> **What needs to be done**: Please count, in the material below, each line containing "某乡去年造林", and report only the number.

*** Provided data Section Begins ***

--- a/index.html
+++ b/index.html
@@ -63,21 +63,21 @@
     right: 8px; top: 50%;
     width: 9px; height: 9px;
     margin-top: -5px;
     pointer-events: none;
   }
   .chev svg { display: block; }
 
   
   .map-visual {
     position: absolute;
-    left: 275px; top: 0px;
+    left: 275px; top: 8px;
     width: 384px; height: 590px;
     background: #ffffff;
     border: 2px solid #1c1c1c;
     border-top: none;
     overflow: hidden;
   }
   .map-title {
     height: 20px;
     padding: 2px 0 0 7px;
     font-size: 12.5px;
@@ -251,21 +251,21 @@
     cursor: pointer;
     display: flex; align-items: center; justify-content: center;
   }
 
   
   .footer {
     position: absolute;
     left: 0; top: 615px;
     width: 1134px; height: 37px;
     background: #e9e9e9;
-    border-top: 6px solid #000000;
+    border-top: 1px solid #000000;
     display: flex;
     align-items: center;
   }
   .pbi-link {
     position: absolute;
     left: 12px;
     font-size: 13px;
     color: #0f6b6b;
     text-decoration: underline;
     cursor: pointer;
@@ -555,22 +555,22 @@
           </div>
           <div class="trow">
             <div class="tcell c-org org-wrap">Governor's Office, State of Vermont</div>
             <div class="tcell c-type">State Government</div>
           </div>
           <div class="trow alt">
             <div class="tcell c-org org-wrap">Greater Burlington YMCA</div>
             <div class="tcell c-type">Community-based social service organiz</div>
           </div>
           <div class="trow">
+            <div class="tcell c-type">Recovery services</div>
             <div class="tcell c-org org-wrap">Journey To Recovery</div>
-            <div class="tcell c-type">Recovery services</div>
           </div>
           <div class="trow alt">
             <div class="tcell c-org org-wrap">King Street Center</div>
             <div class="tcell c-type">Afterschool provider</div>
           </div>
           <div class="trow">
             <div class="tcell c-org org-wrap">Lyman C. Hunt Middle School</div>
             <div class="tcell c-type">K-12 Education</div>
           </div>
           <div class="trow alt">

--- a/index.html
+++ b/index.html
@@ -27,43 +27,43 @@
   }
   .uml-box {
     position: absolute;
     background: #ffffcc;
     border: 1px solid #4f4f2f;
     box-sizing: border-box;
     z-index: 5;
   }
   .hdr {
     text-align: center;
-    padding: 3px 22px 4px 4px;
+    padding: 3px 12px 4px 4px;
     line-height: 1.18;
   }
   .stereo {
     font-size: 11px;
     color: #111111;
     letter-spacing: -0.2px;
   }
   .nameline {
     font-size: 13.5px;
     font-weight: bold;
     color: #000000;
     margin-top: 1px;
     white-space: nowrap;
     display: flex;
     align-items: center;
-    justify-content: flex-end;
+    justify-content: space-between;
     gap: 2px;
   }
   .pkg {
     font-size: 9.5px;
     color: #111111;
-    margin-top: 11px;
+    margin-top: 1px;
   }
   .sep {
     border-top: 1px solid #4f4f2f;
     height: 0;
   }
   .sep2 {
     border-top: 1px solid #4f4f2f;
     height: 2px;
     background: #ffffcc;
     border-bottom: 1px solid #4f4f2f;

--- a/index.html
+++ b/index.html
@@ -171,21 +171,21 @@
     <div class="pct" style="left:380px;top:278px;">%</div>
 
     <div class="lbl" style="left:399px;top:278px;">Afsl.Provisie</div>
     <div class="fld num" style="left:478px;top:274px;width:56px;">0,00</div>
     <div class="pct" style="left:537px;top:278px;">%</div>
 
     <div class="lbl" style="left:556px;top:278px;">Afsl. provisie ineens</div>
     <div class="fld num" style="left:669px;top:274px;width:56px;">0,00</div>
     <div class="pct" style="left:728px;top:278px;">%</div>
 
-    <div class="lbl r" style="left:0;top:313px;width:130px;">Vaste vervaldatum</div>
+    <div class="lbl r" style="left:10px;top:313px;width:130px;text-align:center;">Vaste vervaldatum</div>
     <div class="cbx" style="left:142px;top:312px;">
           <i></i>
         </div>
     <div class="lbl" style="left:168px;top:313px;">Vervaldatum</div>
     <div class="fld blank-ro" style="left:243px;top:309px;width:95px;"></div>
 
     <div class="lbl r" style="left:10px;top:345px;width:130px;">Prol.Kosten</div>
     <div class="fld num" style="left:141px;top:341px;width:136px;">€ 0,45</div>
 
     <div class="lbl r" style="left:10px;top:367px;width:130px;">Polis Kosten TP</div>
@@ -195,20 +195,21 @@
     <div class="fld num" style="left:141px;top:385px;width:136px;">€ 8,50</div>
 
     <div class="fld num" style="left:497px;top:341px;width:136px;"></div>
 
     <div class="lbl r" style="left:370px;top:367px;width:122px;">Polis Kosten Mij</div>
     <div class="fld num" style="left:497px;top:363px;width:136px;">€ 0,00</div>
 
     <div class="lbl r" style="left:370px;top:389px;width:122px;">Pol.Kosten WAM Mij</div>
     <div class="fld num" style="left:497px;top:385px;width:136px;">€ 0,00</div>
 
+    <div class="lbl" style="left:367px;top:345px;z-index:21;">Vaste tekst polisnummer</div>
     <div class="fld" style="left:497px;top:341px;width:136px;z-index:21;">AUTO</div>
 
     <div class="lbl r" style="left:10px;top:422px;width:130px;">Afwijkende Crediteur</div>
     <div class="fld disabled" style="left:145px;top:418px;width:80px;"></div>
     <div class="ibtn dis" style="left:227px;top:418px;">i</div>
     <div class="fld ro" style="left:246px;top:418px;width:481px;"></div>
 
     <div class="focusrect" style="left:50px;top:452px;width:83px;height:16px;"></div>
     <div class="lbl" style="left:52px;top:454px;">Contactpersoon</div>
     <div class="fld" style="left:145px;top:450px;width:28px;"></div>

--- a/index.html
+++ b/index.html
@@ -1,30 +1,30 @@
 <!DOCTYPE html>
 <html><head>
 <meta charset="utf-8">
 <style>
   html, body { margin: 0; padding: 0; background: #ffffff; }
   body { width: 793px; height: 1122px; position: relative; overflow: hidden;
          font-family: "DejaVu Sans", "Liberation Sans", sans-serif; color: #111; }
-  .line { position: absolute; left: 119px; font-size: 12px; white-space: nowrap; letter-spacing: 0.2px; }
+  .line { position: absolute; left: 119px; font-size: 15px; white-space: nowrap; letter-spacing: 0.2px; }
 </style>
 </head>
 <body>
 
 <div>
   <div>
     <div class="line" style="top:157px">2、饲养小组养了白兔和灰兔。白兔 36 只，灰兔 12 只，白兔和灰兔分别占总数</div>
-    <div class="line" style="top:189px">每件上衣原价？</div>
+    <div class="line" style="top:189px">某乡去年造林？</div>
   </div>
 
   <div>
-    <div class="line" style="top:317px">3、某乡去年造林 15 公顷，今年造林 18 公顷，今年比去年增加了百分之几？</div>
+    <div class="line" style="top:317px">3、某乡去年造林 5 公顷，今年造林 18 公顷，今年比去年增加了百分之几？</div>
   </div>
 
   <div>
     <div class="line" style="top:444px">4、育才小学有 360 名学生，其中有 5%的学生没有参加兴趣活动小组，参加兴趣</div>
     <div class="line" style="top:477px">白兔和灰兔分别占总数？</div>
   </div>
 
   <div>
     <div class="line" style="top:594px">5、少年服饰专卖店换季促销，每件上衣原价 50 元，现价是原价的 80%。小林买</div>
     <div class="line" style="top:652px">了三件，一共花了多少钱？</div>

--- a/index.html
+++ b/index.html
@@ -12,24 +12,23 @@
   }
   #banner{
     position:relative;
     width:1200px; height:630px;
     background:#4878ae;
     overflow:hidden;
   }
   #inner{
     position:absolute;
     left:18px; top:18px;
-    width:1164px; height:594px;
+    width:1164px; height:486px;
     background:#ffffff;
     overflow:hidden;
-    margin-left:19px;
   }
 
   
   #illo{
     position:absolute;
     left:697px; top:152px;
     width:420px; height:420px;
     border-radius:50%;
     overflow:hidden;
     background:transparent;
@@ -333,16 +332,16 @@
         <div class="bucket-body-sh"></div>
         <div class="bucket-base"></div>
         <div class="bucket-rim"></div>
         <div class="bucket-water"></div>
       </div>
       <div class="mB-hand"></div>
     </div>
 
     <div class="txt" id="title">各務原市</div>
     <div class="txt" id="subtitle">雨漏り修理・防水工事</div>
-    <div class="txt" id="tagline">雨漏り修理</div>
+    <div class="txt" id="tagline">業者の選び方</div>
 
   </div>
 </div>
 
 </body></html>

*** Provided data Section Ends ***

> **Written answer**: 3